El otro tipo continuaba sentado en el suelo, dando alaridos por el escozor de los ojos.

Emily estaba tumbada y completamente quieta. Ben fue gateando hasta ella, arrastrando la pierna herida. Estrechó a Rachel entre sus brazos, se apoyó contra la pared y cerró los ojos. Las sirenas sonaban en la distancia. Y, más allá de su propio dolor, podía oír el llanto de Rachel y sentir sus lágrimas empapando su camiseta.

Asada se enteró de la noticia por radio y fijó la mirada en la oscuridad. Eso era lo único que le quedaba, la oscuridad. Estaba completamente solo. Los únicos hombres leales que le quedaban habían sido encarcelados en California por intento de secuestro.

Era extraña la sensación del fracaso. Desolación, tristeza. No debería haber llegado hasta allí, pero lo había hecho y ya sólo le quedaba una cosa por hacer.

Con una calma que no había sentido en mucho, mucho tiempo, sacó su último tambor de gasolina. Debilitado por las circunstancias, tuvo algunos problemas para arrastrarlo a través del perímetro de la bodega en la que había estado viviendo, pero a medida que iba derramando la gasolina, el tambor iba haciéndose más ligero.

Cuando completó el círculo, sacó un mechero y prendió la gasolina, preparado ya para morir.

No había un lugar más inhóspito en el mundo que un hospital a las tres de la madrugada. Y para Rachel, que había pasado tantas noches en un hospital, la sensación era incluso peor. El olor a antiséptico y el dolor. El color blanco por doquier. Los susurros, los llantos.

Y el sabor del miedo y la falta de esperanza.

Gracias a Dios, lo último no se le podía aplicar a aquella noche. Sentada al lado de la cama de Emily, tenía la certeza de que ésta se iba a poner bien. Ya se había pasado el efecto del tranquilizante que le habían inyectado y en aquel momento dormía plácidamente por su propia voluntad. Al día siguiente le darían el alta médica.

Ben, sin embargo, no había tenido tanta suerte. Había salido del quirófano con una placa de acero para sostenerle el hueso y había necesitado transfusiones de sangre para sobrevivir.

Y tardaría algún tiempo en salir del hospital.

Alzó la mirada hacia el pálido rostro de Emily y la desvió después hacia la silla de ruedas que había al otro lado de la cama.

Las enfermeras le habían dicho que no. Los médicos le habían dicho que no. Pero Ben se había limitado a apretar los dientes, se había levantado de la cama y había pedido unas muletas.
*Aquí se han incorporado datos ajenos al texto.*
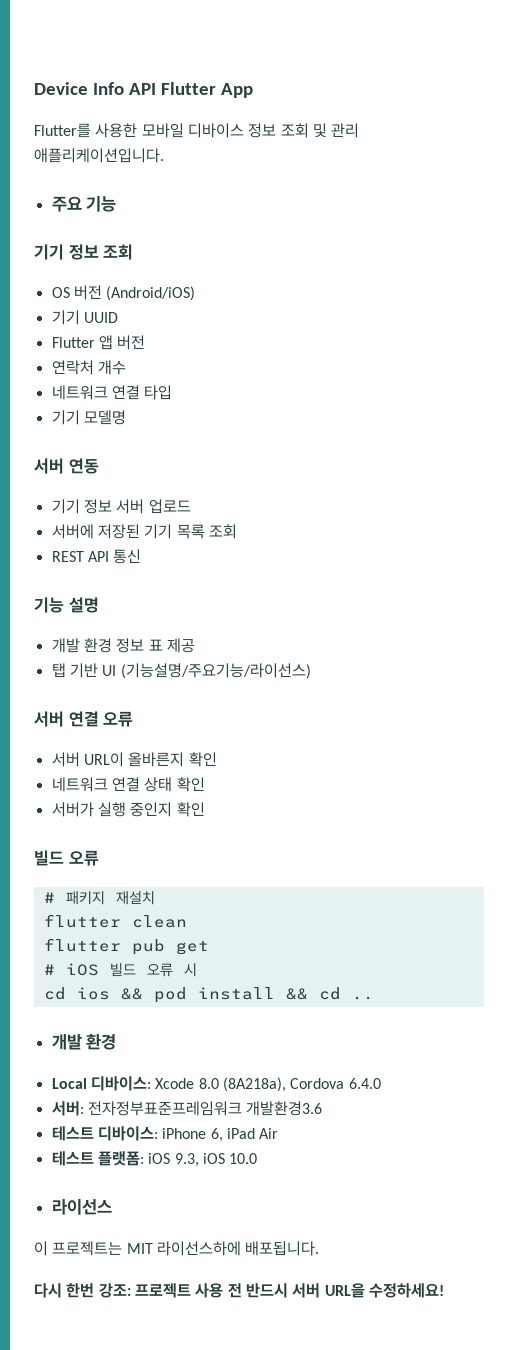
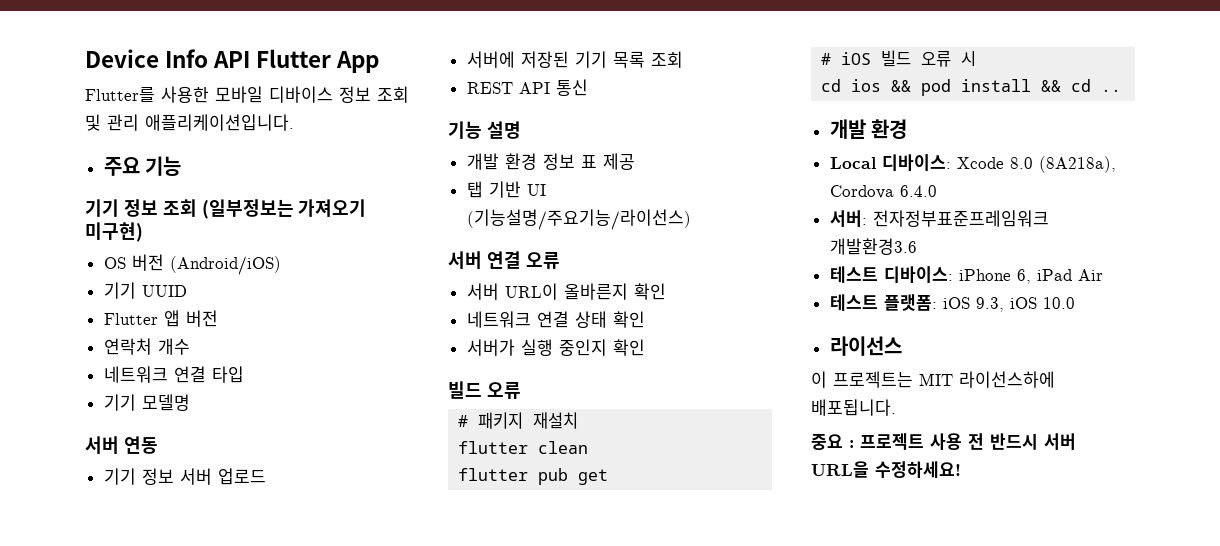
- 기기 정보 조회
+ 기기 정보 조회 (일부정보는 가져오기 미구현)
- 다시 한번 강조: 프로젝트 사용 전 반드시 서버 URL을 수정하세요!
+ 중요 : 프로젝트 사용 전 반드시 서버 URL을 수정하세요!

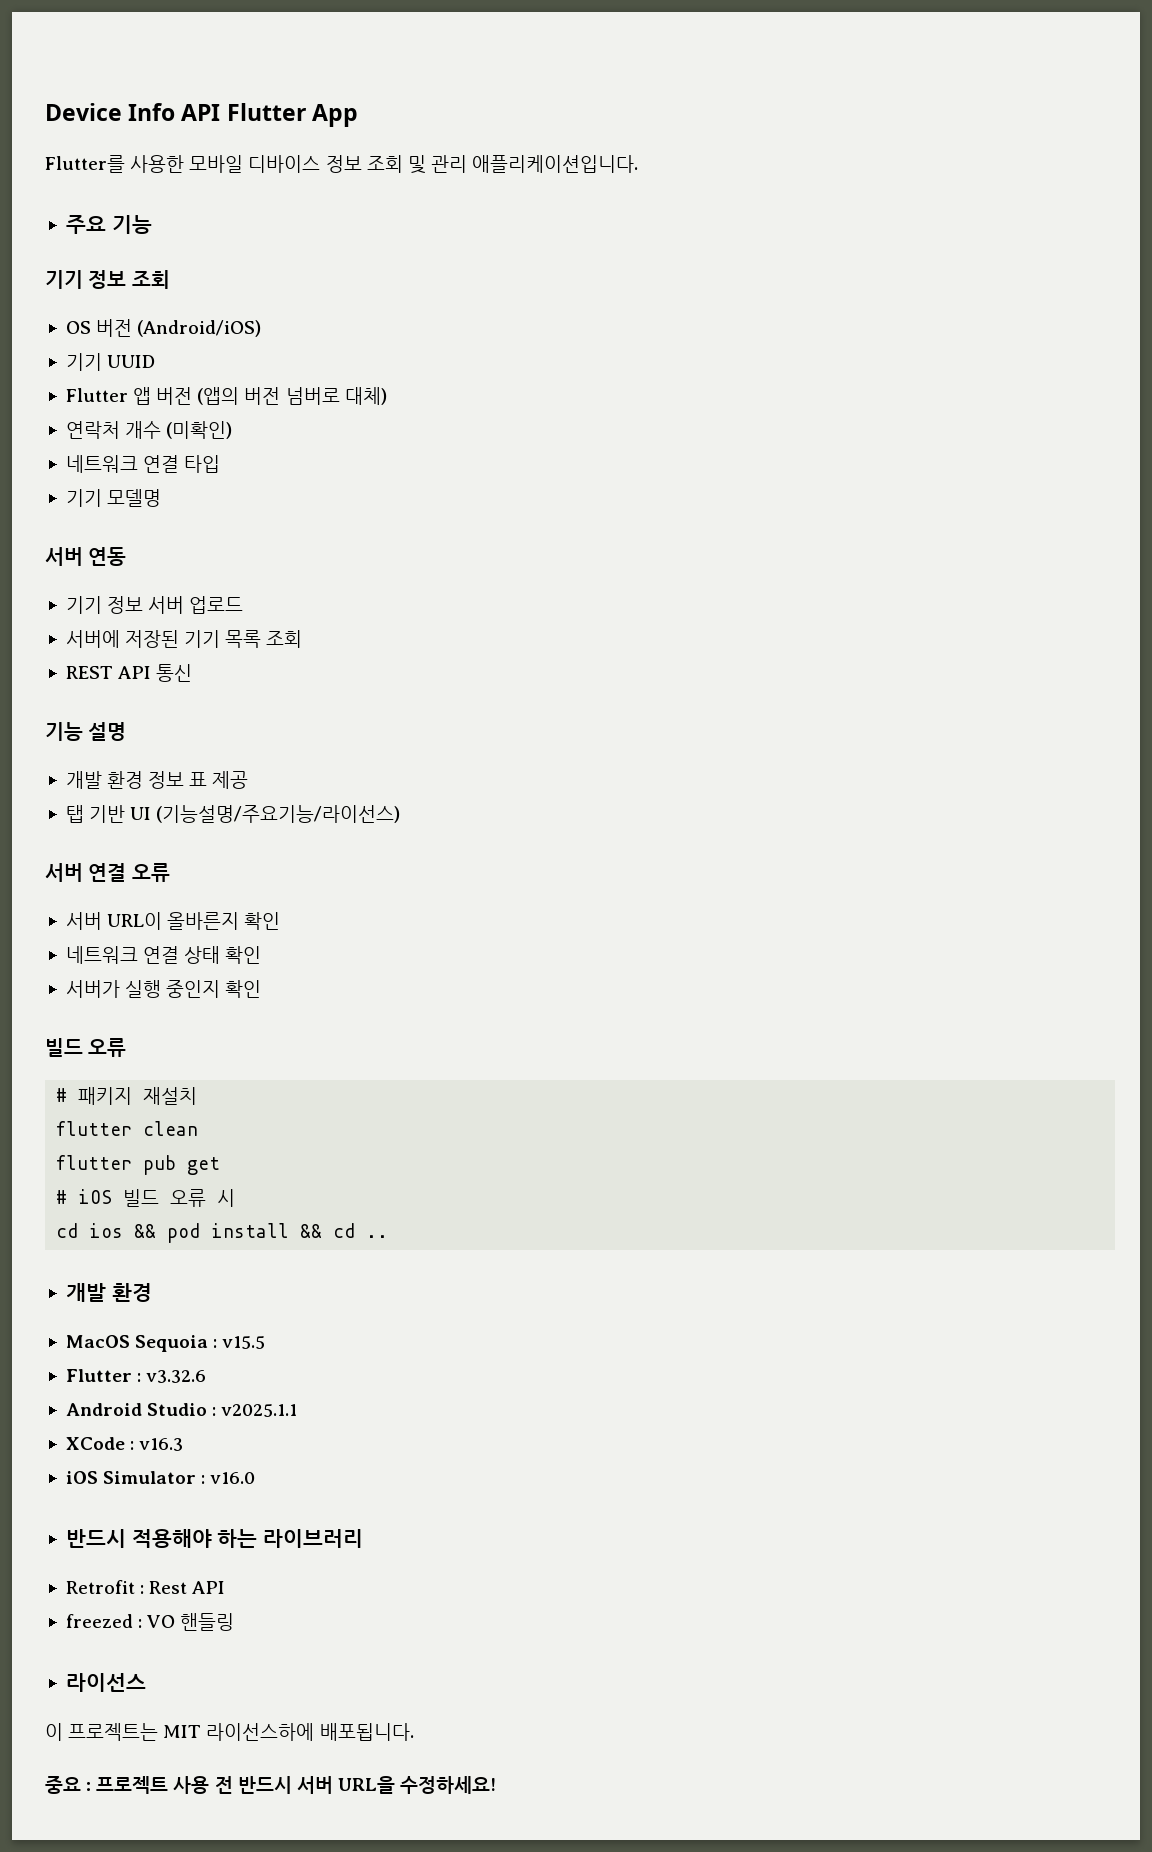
- 기기 정보 조회 (일부정보는 가져오기 미구현)
+ 기기 정보 조회
- Flutter 앱 버전
+ Flutter 앱 버전 (앱의 버전 넘버로 대체)
- 연락처 개수
+ 연락처 개수 (미확인)
- Local 디바이스: Xcode 8.0 (8A218a), Cordova 6.4.0
- 서버: 전자정부표준프레임워크 개발환경3.6
- 테스트 디바이스: iPhone 6, iPad Air
- 테스트 플랫폼: iOS 9.3, iOS 10.0
+ MacOS Sequoia : v15.5
+ Flutter : v3.32.6
+ Android Studio : v2025.1.1
+ XCode : v16.3
+ iOS Simulator : v16.0
+ 반드시 적용해야 하는 라이브러리
+ Retrofit : Rest API
+ freezed : VO 핸들링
Preocupados por su estado de ánimo, al final los médicos habían cedido, pero cuando lo habían visto a punto de matarse con las muletas, las habían sustituido por una silla de ruedas.

Aquel hombre era un cabezota, un idiota y un estúpido.

Y también el hombre más sorprendente y apasionado que había conocido nunca. En aquel momento sólo llevaba encima una bata de hospital. Postrado en la silla, con la cabeza torcida y las piernas estiradas, parecía… ¿cómo le había dicho él el primer día?, parecía vivo, sí. Incluso con el pelo revuelto y las oscuras ojeras que el dolor y el agotamiento habían dejado debajo de sus ojos. Ojos que abrió de pronto para mirar a Emily.

– Está bien -le susurró Rachel.

– Sí, pero no gracias a mí.

– Ben…

Rachel lo observaba mientras iba cerrando los párpados lentamente, vencido por el cansancio y los efectos de la anestesia.

La profundidad de la tristeza y la culpabilidad que reflejaba su mirada la dejó anonadada. Y tambien la de sus propios sentimientos. Había vuelto a enamorarse de él. O quizá nunca había dejado de quererlo.

No, ya no le quedaba ninguna duda. Después de todos aquellos años, todavía lo amaba.